‘Horror exit’: Germany reacts to Women’s World Cup group-stage shock | Women’s World Cup 2023

“Tears on the pitch” was the tabloid Bild’s choice of headline to sum up the distraught mood in Germany after one of the tournament favourites were driven out of the Women’s World Cup at the group stage for the first time, after their 1-1 draw with South Korea.

The paper’s online edition focused on closeups of the players, most long since pin-up personalities across Germany, with tears streaming down their faces, or seeking comforting hugs from coaches or teammates.

“Following their defeat the German women let their emotions have free rein,” wrote Jörn Reher in Bild. “The tears are flowing, the disbelief is written all over the faces of the participants.” Such a bitter defeat so early on he wrote, “is something that hardly any one had reckoned with”.

In the Brisbane TV studio of the broadcaster ZDF, Sven Voss, who commentated on the match, summed up the team’s performance as “too nervous, too passive … the disappointment is huge but at the end of the day Germany did not deliver enough”.

Others referred to it as a “horror exit”, comparable to their male counterparts’ group-stage knockouts from the 2018 World Cup in Russia and from Qatar in 2022. Spiegel called their exit a “Deja vu … which brought about the worst result in Germany’s World Cup history”.
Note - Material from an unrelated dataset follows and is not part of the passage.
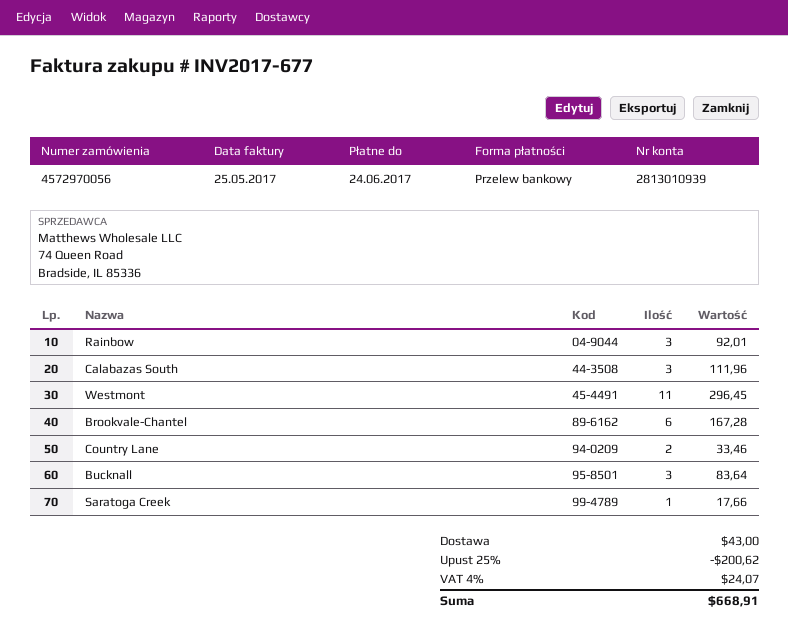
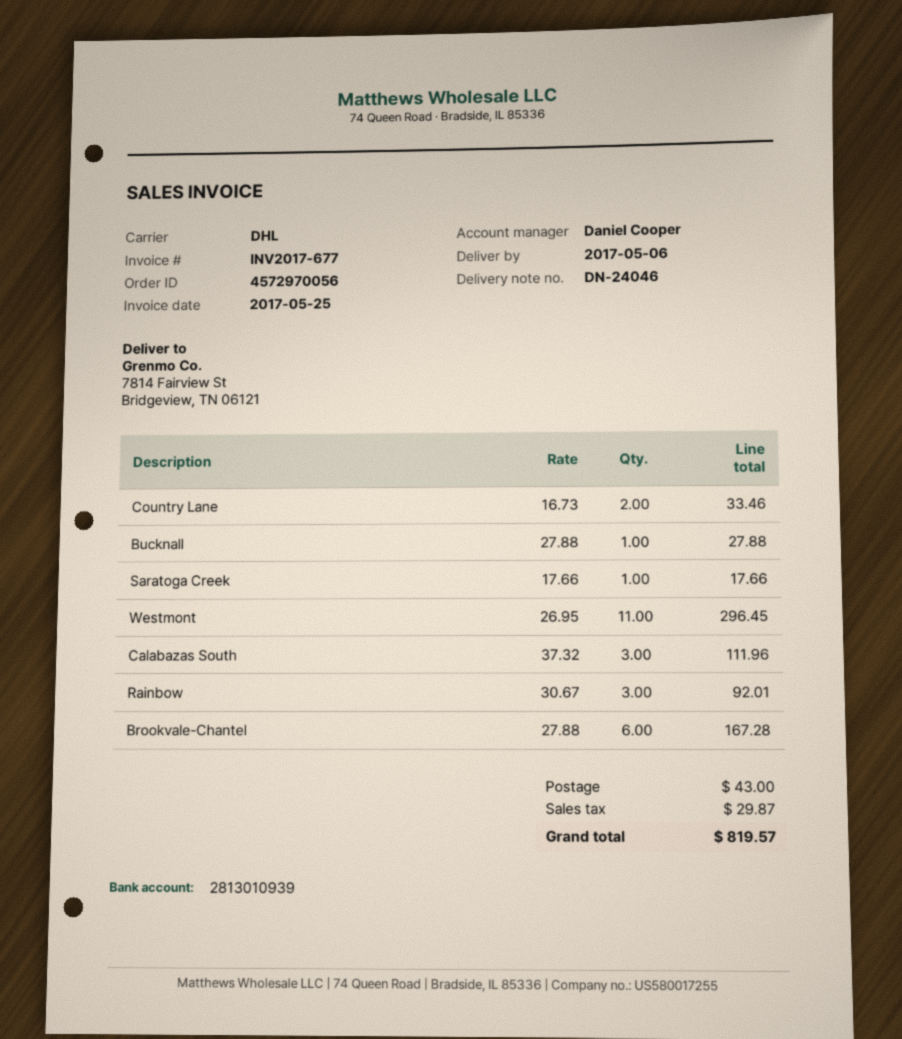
Bucknall: 3 for 83.64 -> 1 for 27.88
discount: 25% = 200.62 -> none
tax: 24.07 -> 29.87
total: 668.91 -> 819.57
German viewers were fed devastating images of the players huddling in their hoodies, crumpled on the ground or shrugging their shoulders in bewildered despair, with Lena Oberdorf, seen as one of the tournament’s stars but who failed to show her strengths on Wednesday, giving tearful, one-word answers in her post-match interview which fans on social media said had been painful to watch.

Football pundits were critical of the decision by the coach, Martina Voss-Tecklenburg, to switch from a 4-3-3 formation to a back three, which seemed to backfire from the word go. Commentators – and Voss-Tecklenburg herself – said her future must now be in doubt.

Fans look on aghast in Berlin during a public screening of their World Cup exit on another day of soul-searching for German football. Photograph: Clemens Bilan/EPA

Asked just what had gone wrong Fritzy Kromp, one of Germany’s leading women’s football coaches, who is head coach of Germany’s Under-16/17s and of Eintracht Frankfurt II, told ZDF: “First we have to really let it sink in. We really suffered with them during the match, especially watching the girls lying distraught on the ground … there’s nothing worse than when the tournament still has two weeks to run and you have to go home. You just want the tournament to be over at that point.”

She said that analysis of the team’s performance would come to the conclusion that “it wasn’t all bad. But the things that went wrong were not a coincidence and there was a lot of things that went wrong.” She said it was time for questions to be asked about the way the team was structured, which would have to be put to the Bundesliga, and “about structures in general”, she said, urging both team and coach to “look ahead”.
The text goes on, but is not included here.